Para justificar a escolha dos escritores analisados, Rouanet retoma o famoso prólogo de "Memórias Póstumas" ("Trata-se, na verdade, de uma obra difusa, na qual eu, Brás Cubas, se adotei a forma livre de um Sterne ou de um Xavier de Maistre [...]") e aponta que um autor, Charles Lamb (1775-1834), era citado no prólogo da primeira edição do livro e depois sumiu.

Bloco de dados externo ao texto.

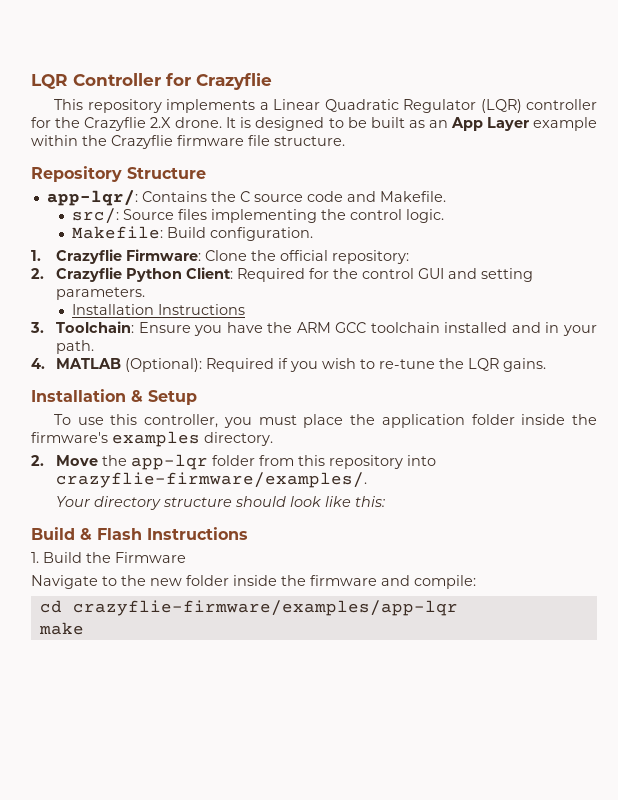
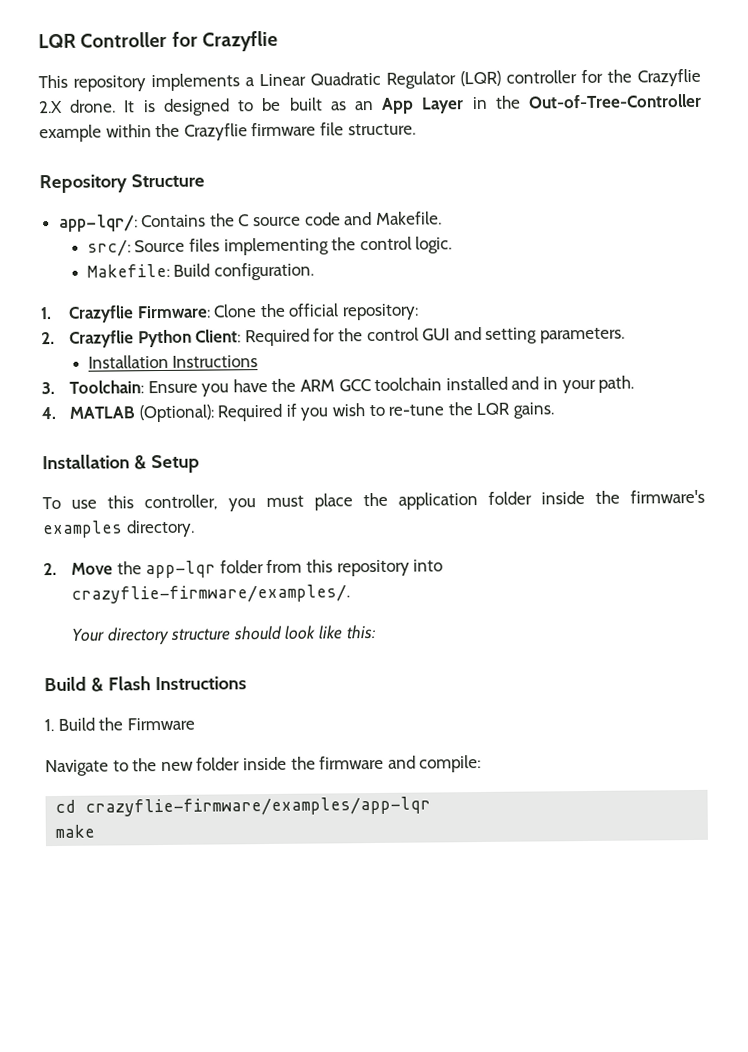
- It is designed to be built as an App Layer example within the Crazyflie firmware file structure.
+ It is designed to be built as an App Layer in the Out-of-Tree-Controller example within the Crazyflie firmware file structure.

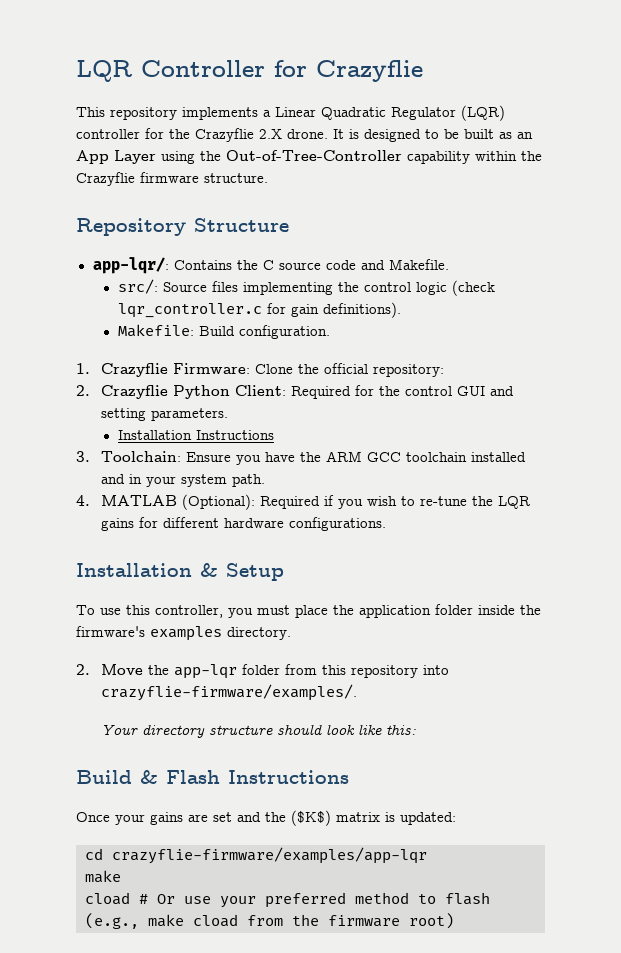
- It is designed to be built as an App Layer in the Out-of-Tree-Controller example within the Crazyflie firmware file structure.
+ It is designed to be built as an App Layer using the Out-of-Tree-Controller capability within the Crazyflie firmware structure.
- src/: Source files implementing the control logic.
+ src/: Source files implementing the control logic (check lqr_controller.c for gain definitions).
- 3. Toolchain: Ensure you have the ARM GCC toolchain installed and in your path.
+ 3. Toolchain: Ensure you have the ARM GCC toolchain installed and in your system path.
- 4. MATLAB (Optional): Required if you wish to re-tune the LQR gains.
+ 4. MATLAB (Optional): Required if you wish to re-tune the LQR gains for different hardware configurations.
- 1. Build the Firmware
- Navigate to the new folder inside the firmware and compile:
+ Once your gains are set and the ($K$) matrix is updated:
  cd crazyflie-firmware/examples/app-lqr
  make
+ cload # Or use your preferred method to flash (e.g., make cload from the firmware root)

E aí vem uma passagem que mereceria maior reflexão: "Se a referência a Lamb desaparece nas outras edições, essa omissão talvez se deva ao fato de que Machado de Assis acabou por dar-se conta de que não bastava o humor para enquadrar um autor na forma shandiana".
Ao misturar o nome (forma shandiana) com que batiza a sua percepção crítica com o nome do autor (Machado) enquanto comenta um trecho que é de fato assinado por um outro nome (o do personagem), o ensaísta cria uma confusão conceitual que tem muitas decorrências.
Seria possível pensar, por exemplo, que ele está ali apenas explicitando algo mais do que comprovado, afinal Machado de Assis pensava assim, ou, por outro lado, que o nome do escritor carioca está sendo, na verdade, usado para legitimar uma idéia que não era sua.
A questão é mais complexa (para um tratamento adequado, recomenda-se a leitura da segunda parte de "A Formação do Nome", de Abel Barros Baptista) e aqui foi apenas tangenciada, quem sabe como suporte para uma hipótese nada original, a de que, para pensar a respeito dos textos de Machado de Assis, talvez fosse interessante, de vez em quando, esquecer Machado de Assis.


RISO E MELANCOLIA
Autor:
Sergio Paulo Rouanet
Editora: Companhia das Letras
(tel. 0/xx/11/3707-3500)
Quanto: R$ 43 (256 págs.)

ADRIANO SCHWARTZ é professor de literatura da Escola de Artes, Ciências e Humanidades (EACH) da USP.